A Kendall mosque is welcoming non-Muslims to join in festivities during the Islamic holy month of Ramadan.
The Miami Herald reports Masjid AnNoor held a fifth annual open house to coincide with Ramadan.
During Ramadan, Muslims refrain from eating and drinking from sunrise to sunset. The fasting and prayers are designed to help followers reconnect spiritually.
Participants from a variety of faiths joined at the mosque and learned about Muslim customs.
"It was like the first time I visited a Catholic Church," said Stephanie Restrepo, who was raised Pentecostal. "I wanted to actually learn what's inside, what's the process of their prayer."

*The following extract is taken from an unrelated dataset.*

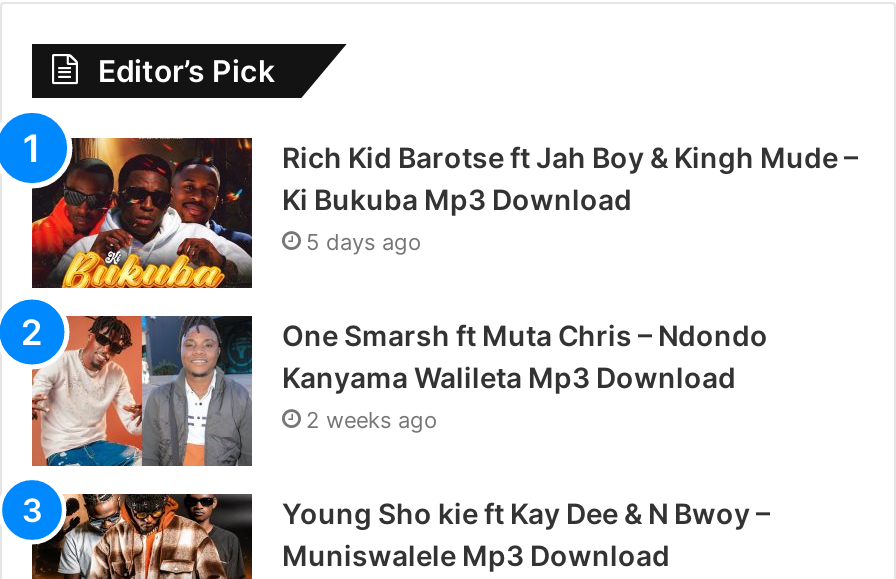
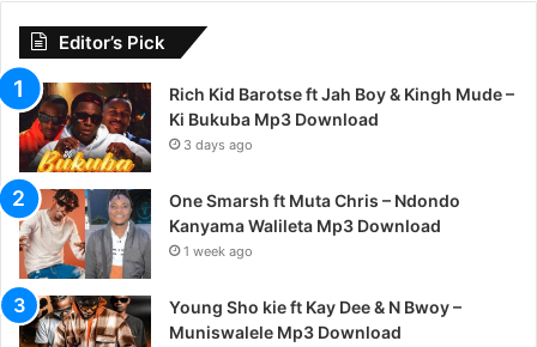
[306,228,422,256] 5 days ago -> [183,137,253,154] 3 days ago
[306,406,438,434] 2 weeks ago -> [183,243,253,260] 1 week ago

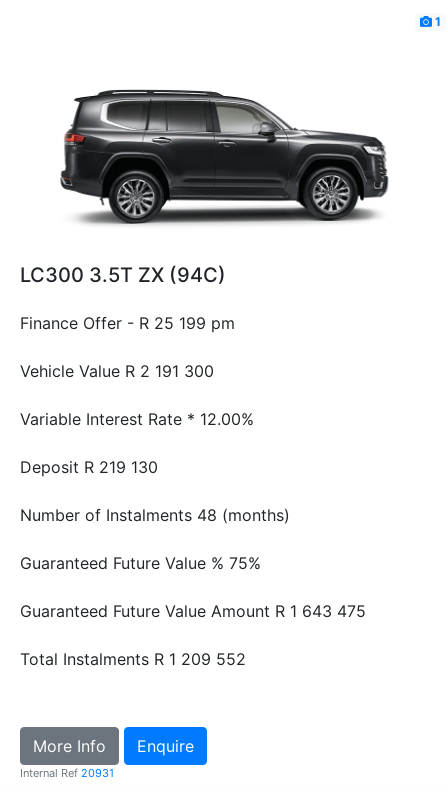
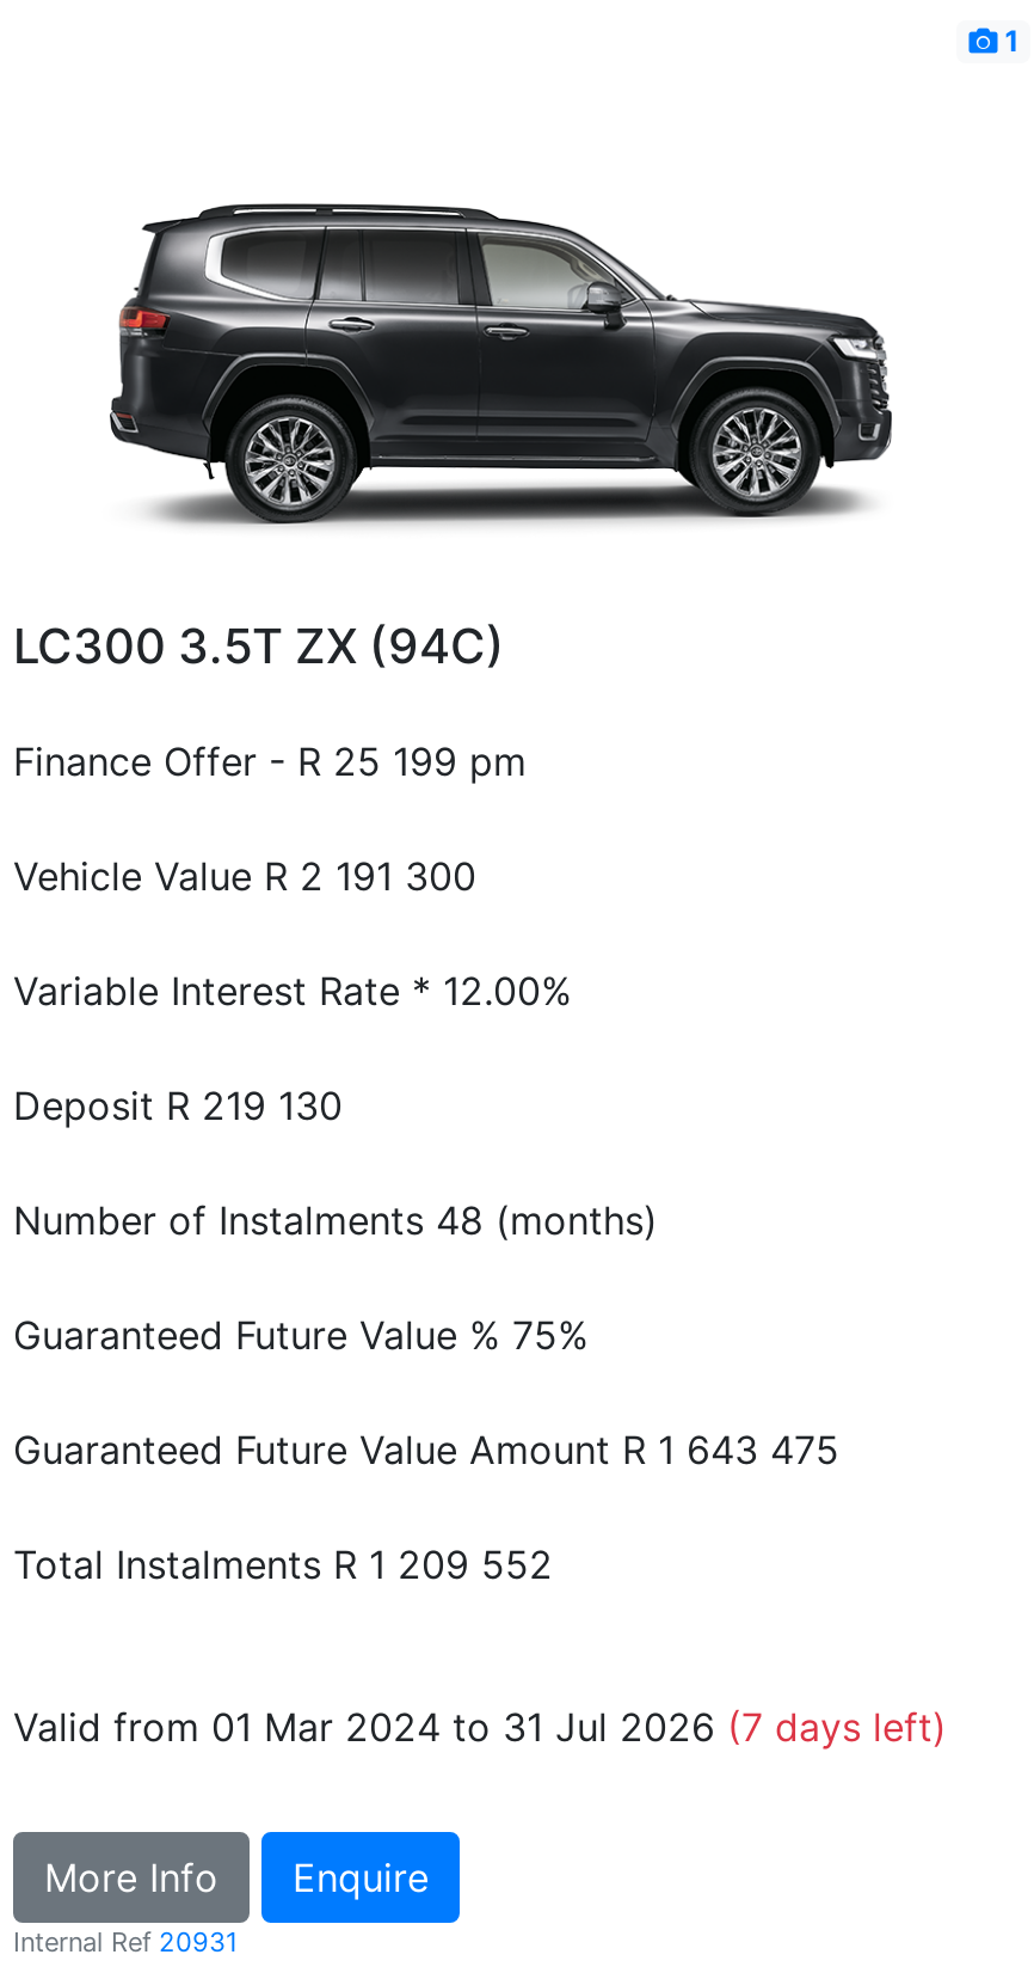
none -> [13,1702,947,1750] Valid from 01 Mar 2024 to 31 Jul 2026 (7 days left)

Imam Zakaria Badat, the leader of the congregation, explained to the group the purpose of the fast and how it is broken. Muslims traditionally begin by eating a date and then take part in the sunset prayer. After prayers, they break the fast with a celebratory meal known as an Iftaar.
"The fast is a self-discipline," Badat said.
Nidal Hozien, chair of the Islamic School of Miami, said the event is designed to bridge gaps, open doors and show people what goes on inside mosques.
"I think the biggest thing is it debunks stereotypes that people don't know what's going on inside this domed building," Hozien said. "It's not some mystical place. It helps a lot when we talk to people in this area."